* Exercise brief: Every record must come back exactly as given.

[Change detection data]
* * *

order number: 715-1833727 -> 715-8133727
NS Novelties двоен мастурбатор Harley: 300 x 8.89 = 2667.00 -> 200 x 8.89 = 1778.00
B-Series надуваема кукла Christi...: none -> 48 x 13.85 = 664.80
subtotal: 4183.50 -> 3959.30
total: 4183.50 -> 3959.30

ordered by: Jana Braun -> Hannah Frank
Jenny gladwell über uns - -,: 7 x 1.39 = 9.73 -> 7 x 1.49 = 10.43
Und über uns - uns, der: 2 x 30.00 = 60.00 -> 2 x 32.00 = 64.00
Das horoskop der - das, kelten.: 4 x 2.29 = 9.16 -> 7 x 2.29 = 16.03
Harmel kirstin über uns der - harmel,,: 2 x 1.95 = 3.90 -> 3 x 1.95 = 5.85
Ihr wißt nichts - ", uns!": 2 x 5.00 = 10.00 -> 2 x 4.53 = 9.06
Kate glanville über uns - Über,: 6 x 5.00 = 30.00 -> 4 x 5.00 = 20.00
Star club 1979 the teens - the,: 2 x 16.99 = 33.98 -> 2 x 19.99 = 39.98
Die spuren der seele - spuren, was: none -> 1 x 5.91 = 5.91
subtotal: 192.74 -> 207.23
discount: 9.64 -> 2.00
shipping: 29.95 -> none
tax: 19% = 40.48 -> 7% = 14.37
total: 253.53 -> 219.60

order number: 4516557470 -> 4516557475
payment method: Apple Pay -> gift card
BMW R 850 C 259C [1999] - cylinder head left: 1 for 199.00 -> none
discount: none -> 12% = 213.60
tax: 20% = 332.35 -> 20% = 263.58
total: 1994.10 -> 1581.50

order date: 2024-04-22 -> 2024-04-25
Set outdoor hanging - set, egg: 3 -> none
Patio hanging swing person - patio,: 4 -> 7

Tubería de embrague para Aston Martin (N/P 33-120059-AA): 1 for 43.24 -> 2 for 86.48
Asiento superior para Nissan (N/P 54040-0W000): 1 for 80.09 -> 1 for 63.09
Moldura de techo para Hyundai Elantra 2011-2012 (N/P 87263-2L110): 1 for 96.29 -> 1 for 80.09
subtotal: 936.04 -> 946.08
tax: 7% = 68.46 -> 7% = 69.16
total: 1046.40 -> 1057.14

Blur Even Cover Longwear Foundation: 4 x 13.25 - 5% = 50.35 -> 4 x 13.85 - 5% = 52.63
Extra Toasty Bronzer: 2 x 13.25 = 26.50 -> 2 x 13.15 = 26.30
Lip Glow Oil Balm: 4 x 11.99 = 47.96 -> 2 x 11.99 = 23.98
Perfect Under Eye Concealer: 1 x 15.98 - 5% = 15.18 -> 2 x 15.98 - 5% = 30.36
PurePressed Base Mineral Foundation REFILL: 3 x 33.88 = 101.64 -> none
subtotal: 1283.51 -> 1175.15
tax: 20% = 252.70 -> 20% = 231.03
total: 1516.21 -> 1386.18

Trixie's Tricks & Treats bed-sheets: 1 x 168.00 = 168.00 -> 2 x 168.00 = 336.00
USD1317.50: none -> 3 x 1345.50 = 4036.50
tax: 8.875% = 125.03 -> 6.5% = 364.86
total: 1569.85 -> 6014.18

* * *

* Output of the exercise:
order number: 715-1833727 -> 715-8133727
NS Novelties двоен мастурбатор Harley: 300 x 8.89 = 2667.00 -> 200 x 8.89 = 1778.00
B-Series надуваема кукла Christi...: none -> 48 x 13.85 = 664.80
subtotal: 4183.50 -> 3959.30
total: 4183.50 -> 3959.30

ordered by: Jana Braun -> Hannah Frank
Jenny gladwell über uns - -,: 7 x 1.39 = 9.73 -> 7 x 1.49 = 10.43
Und über uns - uns, der: 2 x 30.00 = 60.00 -> 2 x 32.00 = 64.00
Das horoskop der - das, kelten.: 4 x 2.29 = 9.16 -> 7 x 2.29 = 16.03
Harmel kirstin über uns der - harmel,,: 2 x 1.95 = 3.90 -> 3 x 1.95 = 5.85
Ihr wißt nichts - ", uns!": 2 x 5.00 = 10.00 -> 2 x 4.53 = 9.06
Kate glanville über uns - Über,: 6 x 5.00 = 30.00 -> 4 x 5.00 = 20.00
Star club 1979 the teens - the,: 2 x 16.99 = 33.98 -> 2 x 19.99 = 39.98
Die spuren der seele - spuren, was: none -> 1 x 5.91 = 5.91
subtotal: 192.74 -> 207.23
discount: 9.64 -> 2.00
shipping: 29.95 -> none
tax: 19% = 40.48 -> 7% = 14.37
total: 253.53 -> 219.60

order number: 4516557470 -> 4516557475
payment method: Apple Pay -> gift card
BMW R 850 C 259C [1999] - cylinder head left: 1 for 199.00 -> none
discount: none -> 12% = 213.60
tax: 20% = 332.35 -> 20% = 263.58
total: 1994.10 -> 1581.50

order date: 2024-04-22 -> 2024-04-25
Set outdoor hanging - set, egg: 3 -> none
Patio hanging swing person - patio,: 4 -> 7

Tubería de embrague para Aston Martin (N/P 33-120059-AA): 1 for 43.24 -> 2 for 86.48
Asiento superior para Nissan (N/P 54040-0W000): 1 for 80.09 -> 1 for 63.09
Moldura de techo para Hyundai Elantra 2011-2012 (N/P 87263-2L110): 1 for 96.29 -> 1 for 80.09
subtotal: 936.04 -> 946.08
tax: 7% = 68.46 -> 7% = 69.16
total: 1046.40 -> 1057.14

Blur Even Cover Longwear Foundation: 4 x 13.25 - 5% = 50.35 -> 4 x 13.85 - 5% = 52.63
Extra Toasty Bronzer: 2 x 13.25 = 26.50 -> 2 x 13.15 = 26.30
Lip Glow Oil Balm: 4 x 11.99 = 47.96 -> 2 x 11.99 = 23.98
Perfect Under Eye Concealer: 1 x 15.98 - 5% = 15.18 -> 2 x 15.98 - 5% = 30.36
PurePressed Base Mineral Foundation REFILL: 3 x 33.88 = 101.64 -> none
subtotal: 1283.51 -> 1175.15
tax: 20% = 252.70 -> 20% = 231.03
total: 1516.21 -> 1386.18

Trixie's Tricks & Treats bed-sheets: 1 x 168.00 = 168.00 -> 2 x 168.00 = 336.00
USD1317.50: none -> 3 x 1345.50 = 4036.50
tax: 8.875% = 125.03 -> 6.5% = 364.86
total: 1569.85 -> 6014.18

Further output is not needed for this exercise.